On Sun, 29 Aug 2004 11:16:27 -0700, William Lee Irwin III wrote:
> On Sun, Aug 29, 2004 at 07:52:45PM +0200, Roger Luethi wrote:
> > I am confident that this problem (as far as process monitoring is
> > concerned) could be addressed with differential notification.
> 
> I'm a bit squeamish about that given that mmlist_lock and tasklist_lock
> are both problematic and yet another global structure to fiddle with in
> the process creation and destruction path threatens similar trouble.

The numbers looks so bad that for many cases it's going to be a
significant win if we simply call nproc_send_note in said paths. But
I'll admit that I've been entertaining thoughts about a global queue
or something to send notifications in batches.

> Also, what guarantee is there that the notification events come
> sufficiently slowly for a single task to process, particularly when that
> task may not have a whole cpu's resources to marshal to the task?

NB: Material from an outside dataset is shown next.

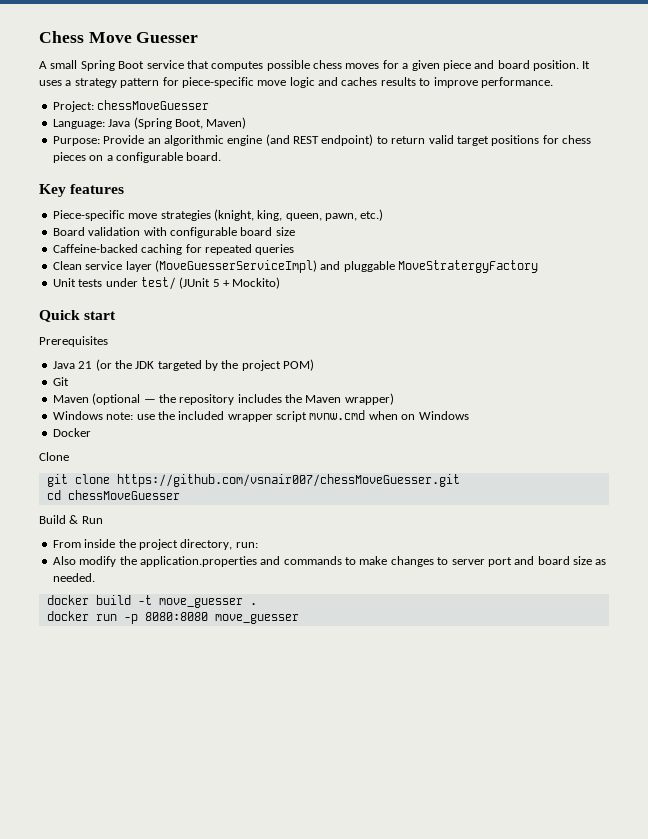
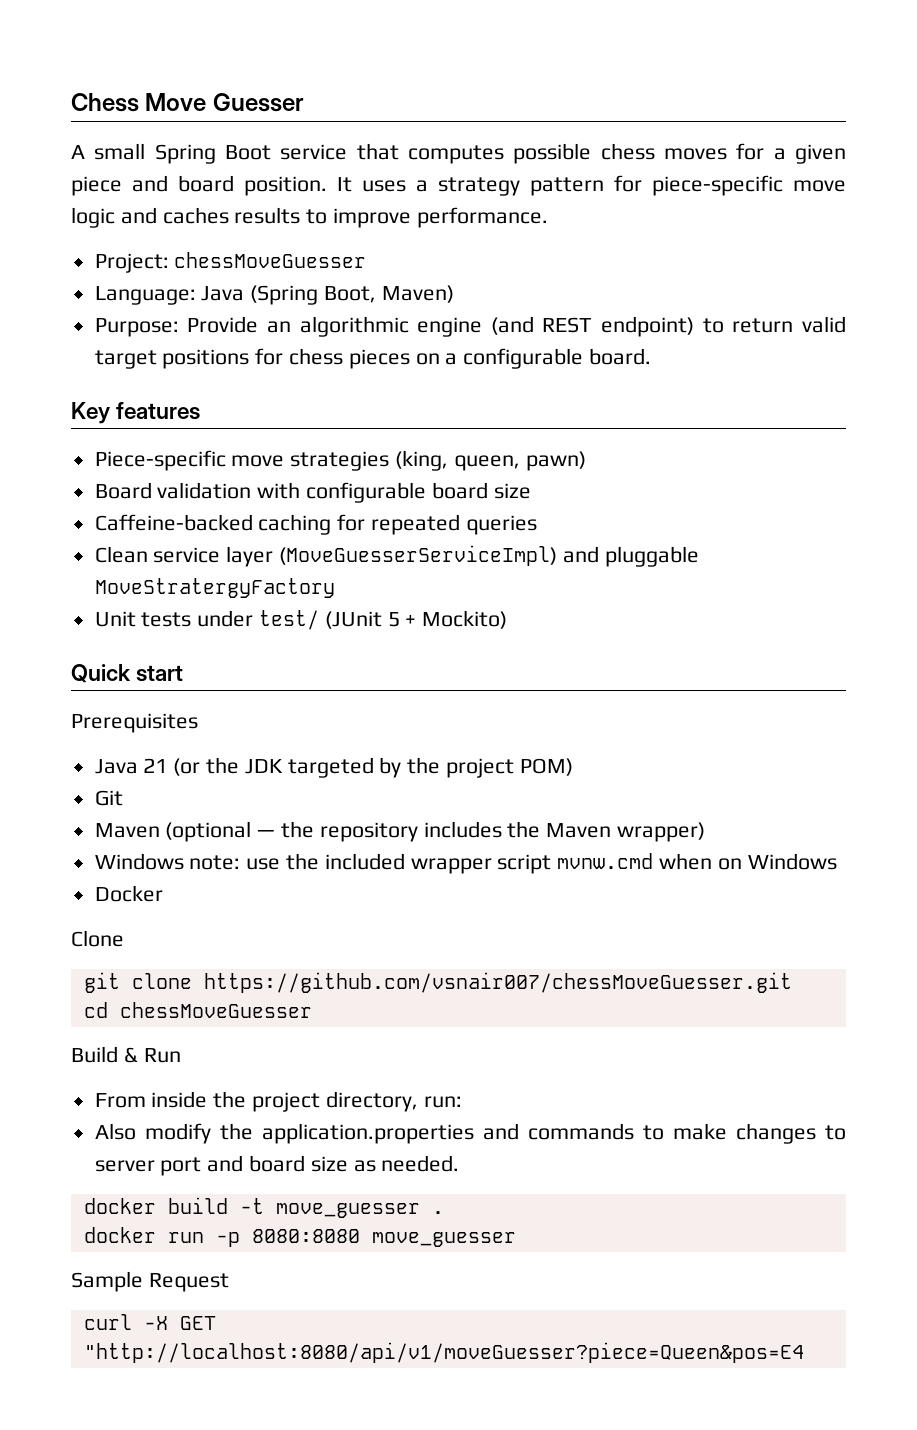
- Piece-specific move strategies (knight, king, queen, pawn, etc.)
+ Piece-specific move strategies (king, queen, pawn)
+ Sample Request
+ curl -X GET "http://localhost:8080/api/v1/moveGuesser?piece=Queen&pos=E4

A more likely guarantee is that a process that can't keep up with
differential updates won't be able to process the whole list, either.
Well, unless the system is loaded with tons of short-lived processes
that wouldn't even make the full process list by the time it's pulled.
But in such a case, a complete list of task won't do you much good,
either, because by the time you are ready to query the kernel for
details the tasks are gone.

> Queueing them sounds less than ideal due to resource consumption, and
> if notifications are dropped most of the efficiency gains are lost. So
> I question that a bit.

Point. Task discovery is not an exact science anyway, though.

I'd still expect differential notification to be useful in most
non-pathological cases, but I concede it's nowhere as clear-cut as
nproc per se is.

> I have a vague notion that userspace should intelligently schedule
> inquiries so requests are made at a rate the app can process and so
> that the app doesn't consume excessive amounts of cpu. In such an
> arrangement screen refresh events don't trigger a full scan of the
> tasklist, but rather only an incremental partial rescan of it, whose
> work is limited for the above cpu bandwidth concerns.

While I'm not sure I understand how that partial rescan (or its limits)
would be defined, I agree with the general idea. There is indeed plenty
of room for improvement in a smart user space. For instance, most apps
show only the top n processes. So if an app shows the top 20 memory
users, it could use nproc to get a complete list of pid+vmrss, and then
request all the expensive fields only for the top 20 in that list.

> On Sun, Aug 29, 2004 at 07:52:45PM +0200, Roger Luethi wrote:
> > I'd much rather remove unnecessary overhead than optimize code for
> > overhead processing. Note that number() takes out 7% and that's the
> > _kernel_ printing numbers for user space to parse back. And __d_lookup
> > is another /proc souvenir you get to keep as long as you use /proc.
> 
> I'm expecting very very long lifetimes for legacy kernel versions and
> userspace predating the merge of nproc, so it's not entirely irrelevant,
> though backports aren't exactly something I relish.

Uhm... Optimized string parsing would require updated user space
anyway. OTOH, I can buy the legacy kernel argument, so if you want to
rewrite the user space tools, go wild :-). You may find that there are
issues more serious than string parsing:

$ ps --version
procps version 3.2.3
$ ps -o pid
  PID
 2089
 2139
$ strace ps -o pid 2>&1|grep 'open("/proc/'|wc -l
325

<whine>

> On Sun, Aug 29, 2004 at 07:52:45PM +0200, Roger Luethi wrote:
> > Well __task_mem is promiment here because I don't call other computation
> > functions. vmstat ain't cheap, and wchan is horribly expensive if the
> > kernel does the ksym translation. Etc. pp.
> 
> task_mem() is generally prominent when the processes have large numbers
> of vmas, and also due to acquisition of ->mmap_sem.

Makes sense. I just wanted to make sure I wasn't misleading you.

Roger